# Directions for this task
From the data that follows, print exactly the lines starting at the one containing "justify-content: none ->" and ending at the one containing "text: 19 ->"; include both of them and nothing more.

# Data shown
▬▬▬
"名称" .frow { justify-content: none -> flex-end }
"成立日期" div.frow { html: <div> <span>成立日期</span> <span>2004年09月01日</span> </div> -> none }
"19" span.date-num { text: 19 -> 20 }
▬▬▬
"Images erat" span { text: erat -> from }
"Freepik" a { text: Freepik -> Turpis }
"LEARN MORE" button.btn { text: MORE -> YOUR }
▬▬▬
# Solution below
"名称" .frow { justify-content: none -> flex-end }
"成立日期" div.frow { html: <div> <span>成立日期</span> <span>2004年09月01日</span> </div> -> none }
"19" span.date-num { text: 19 -> 20 }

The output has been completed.